**Records supplied:**
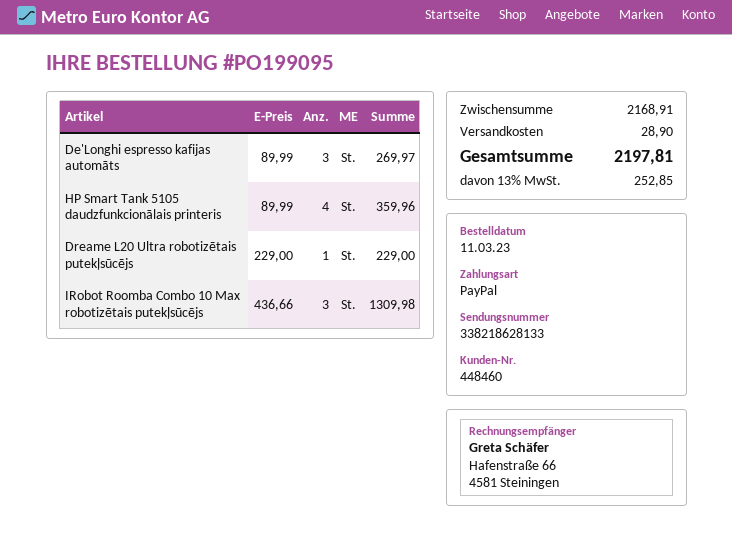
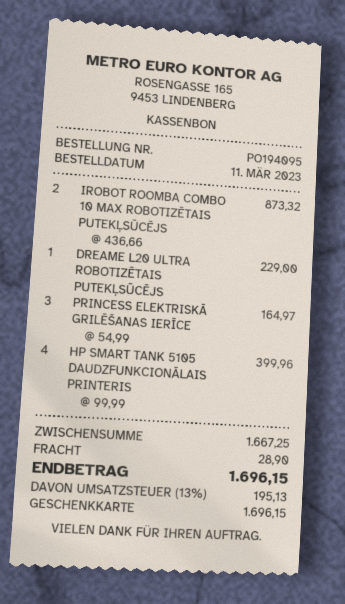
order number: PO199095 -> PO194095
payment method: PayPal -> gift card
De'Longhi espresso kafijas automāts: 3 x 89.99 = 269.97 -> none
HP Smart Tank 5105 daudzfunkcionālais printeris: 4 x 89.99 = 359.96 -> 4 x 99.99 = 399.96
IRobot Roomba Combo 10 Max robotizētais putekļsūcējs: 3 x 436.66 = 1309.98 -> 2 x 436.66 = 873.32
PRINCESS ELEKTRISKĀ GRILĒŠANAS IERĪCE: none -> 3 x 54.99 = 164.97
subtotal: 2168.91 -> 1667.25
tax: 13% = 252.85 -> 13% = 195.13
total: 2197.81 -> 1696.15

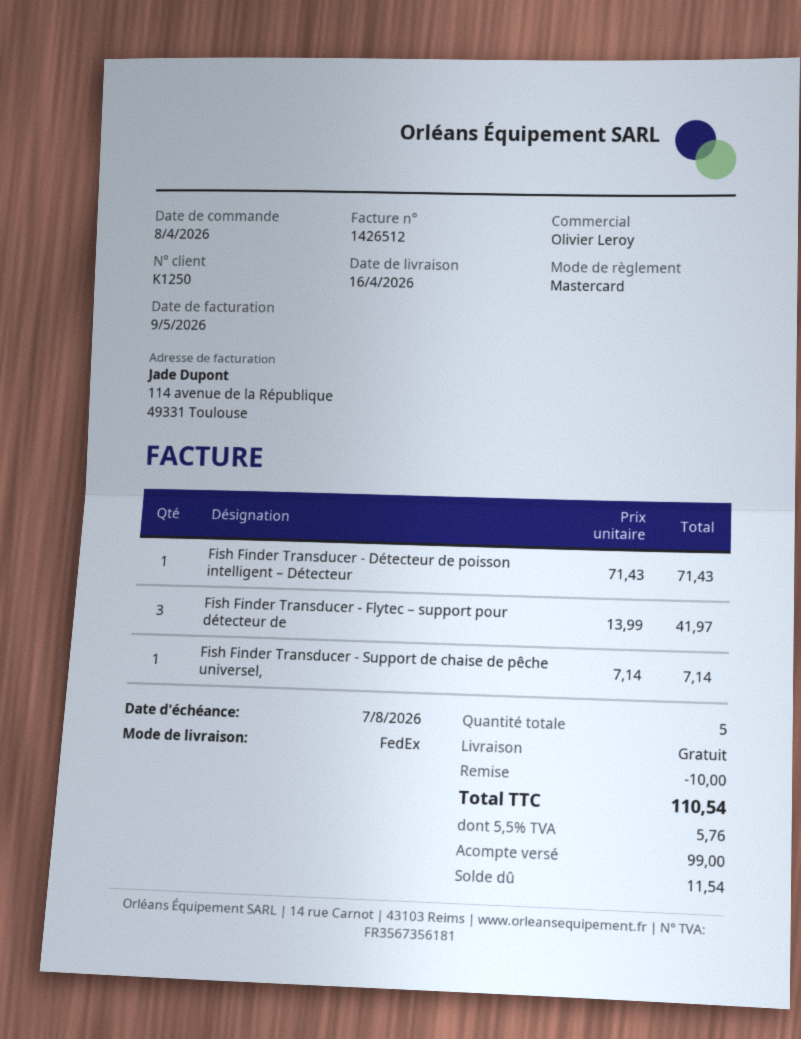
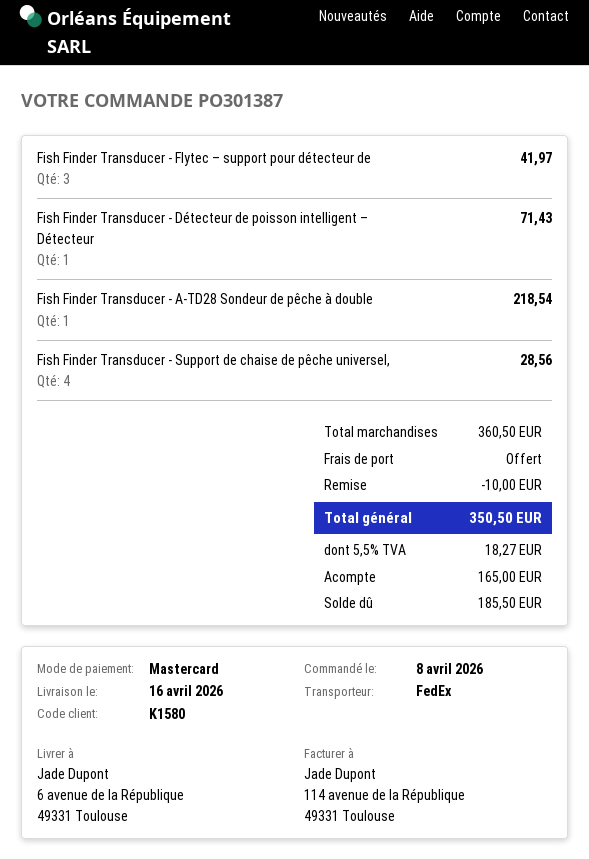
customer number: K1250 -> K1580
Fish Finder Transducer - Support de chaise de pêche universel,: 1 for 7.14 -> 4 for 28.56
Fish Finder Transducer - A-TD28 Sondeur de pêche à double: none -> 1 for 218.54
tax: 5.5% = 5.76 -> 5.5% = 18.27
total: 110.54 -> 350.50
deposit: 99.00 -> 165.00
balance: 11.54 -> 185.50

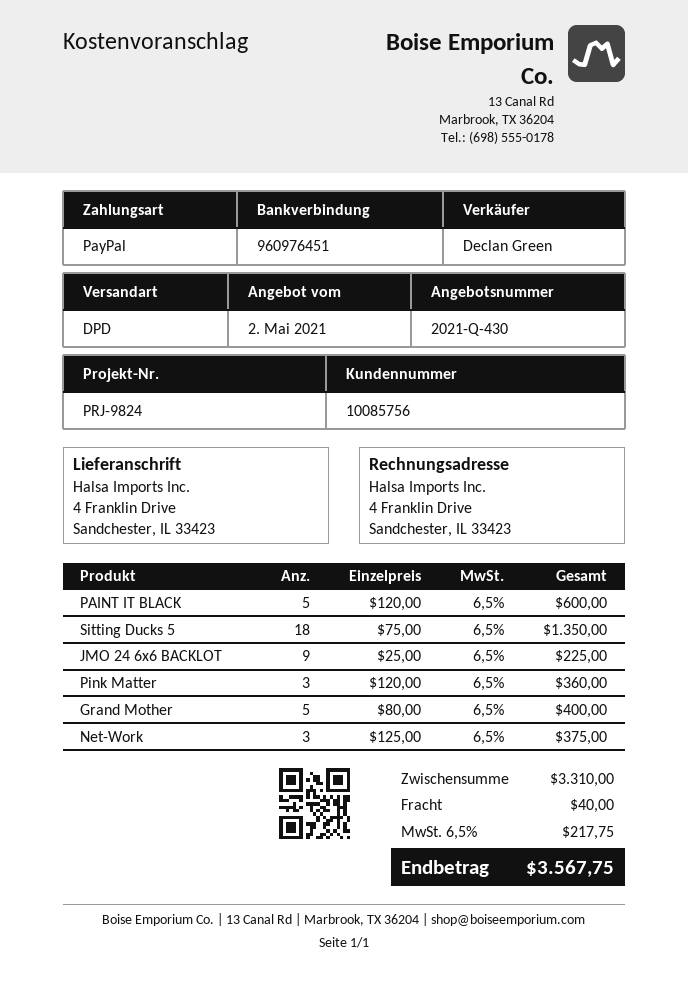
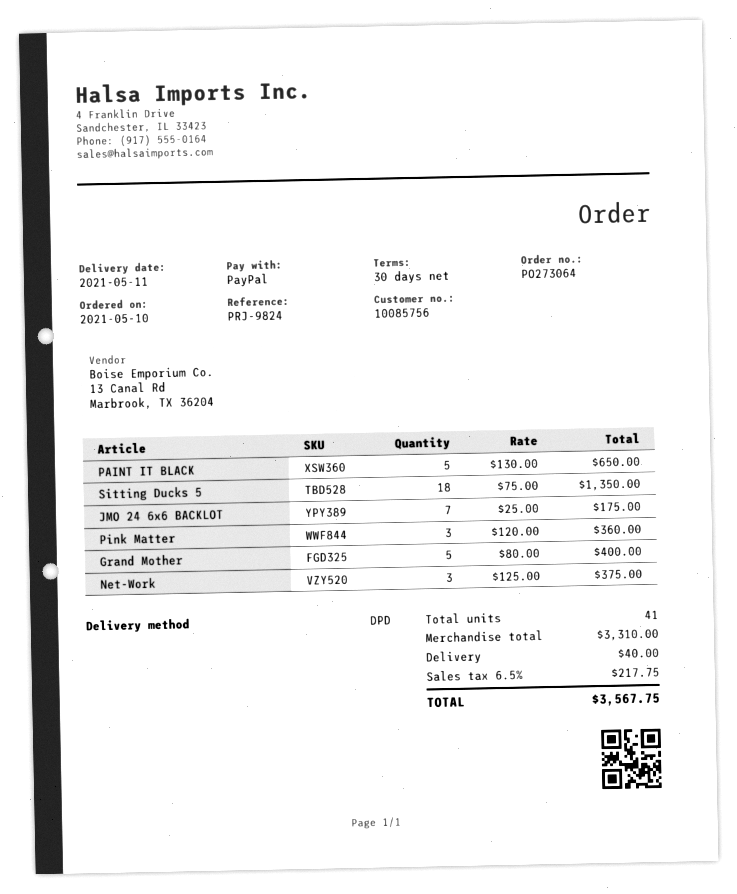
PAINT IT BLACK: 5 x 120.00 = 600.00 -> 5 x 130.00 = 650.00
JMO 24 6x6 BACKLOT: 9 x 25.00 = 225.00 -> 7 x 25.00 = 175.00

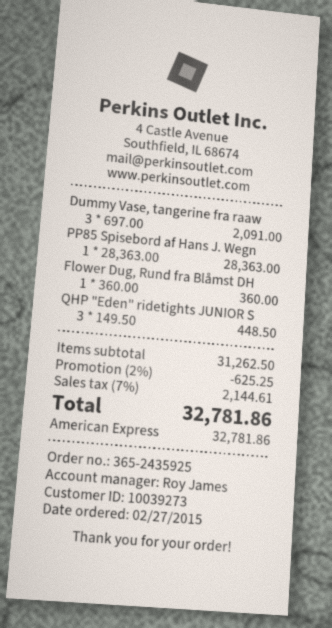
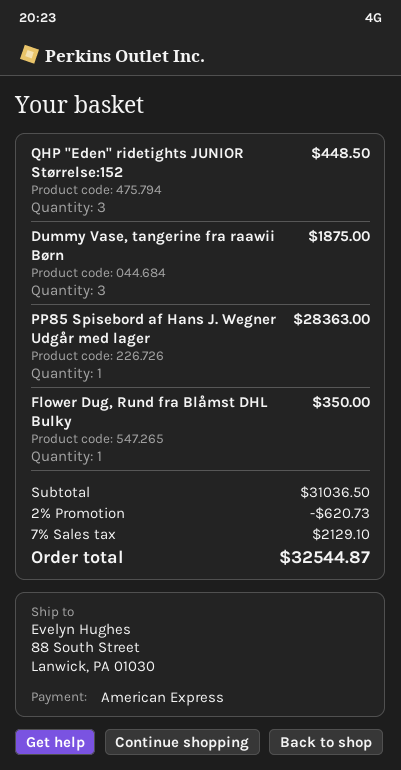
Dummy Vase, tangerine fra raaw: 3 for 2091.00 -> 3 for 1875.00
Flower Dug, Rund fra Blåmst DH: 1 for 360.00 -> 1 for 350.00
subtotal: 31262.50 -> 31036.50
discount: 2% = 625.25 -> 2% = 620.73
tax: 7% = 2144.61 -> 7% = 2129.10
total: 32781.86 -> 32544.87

**Exercise brief:**
Please transcribe the entries exactly, omitting the images.

**Result of this exercise:**
order number: PO199095 -> PO194095
payment method: PayPal -> gift card
De'Longhi espresso kafijas automāts: 3 x 89.99 = 269.97 -> none
HP Smart Tank 5105 daudzfunkcionālais printeris: 4 x 89.99 = 359.96 -> 4 x 99.99 = 399.96
IRobot Roomba Combo 10 Max robotizētais putekļsūcējs: 3 x 436.66 = 1309.98 -> 2 x 436.66 = 873.32
PRINCESS ELEKTRISKĀ GRILĒŠANAS IERĪCE: none -> 3 x 54.99 = 164.97
subtotal: 2168.91 -> 1667.25
tax: 13% = 252.85 -> 13% = 195.13
total: 2197.81 -> 1696.15

customer number: K1250 -> K1580
Fish Finder Transducer - Support de chaise de pêche universel,: 1 for 7.14 -> 4 for 28.56
Fish Finder Transducer - A-TD28 Sondeur de pêche à double: none -> 1 for 218.54
tax: 5.5% = 5.76 -> 5.5% = 18.27
total: 110.54 -> 350.50
deposit: 99.00 -> 165.00
balance: 11.54 -> 185.50

PAINT IT BLACK: 5 x 120.00 = 600.00 -> 5 x 130.00 = 650.00
JMO 24 6x6 BACKLOT: 9 x 25.00 = 225.00 -> 7 x 25.00 = 175.00

Dummy Vase, tangerine fra raaw: 3 for 2091.00 -> 3 for 1875.00
Flower Dug, Rund fra Blåmst DH: 1 for 360.00 -> 1 for 350.00
subtotal: 31262.50 -> 31036.50
discount: 2% = 625.25 -> 2% = 620.73
tax: 7% = 2144.61 -> 7% = 2129.10
total: 32781.86 -> 32544.87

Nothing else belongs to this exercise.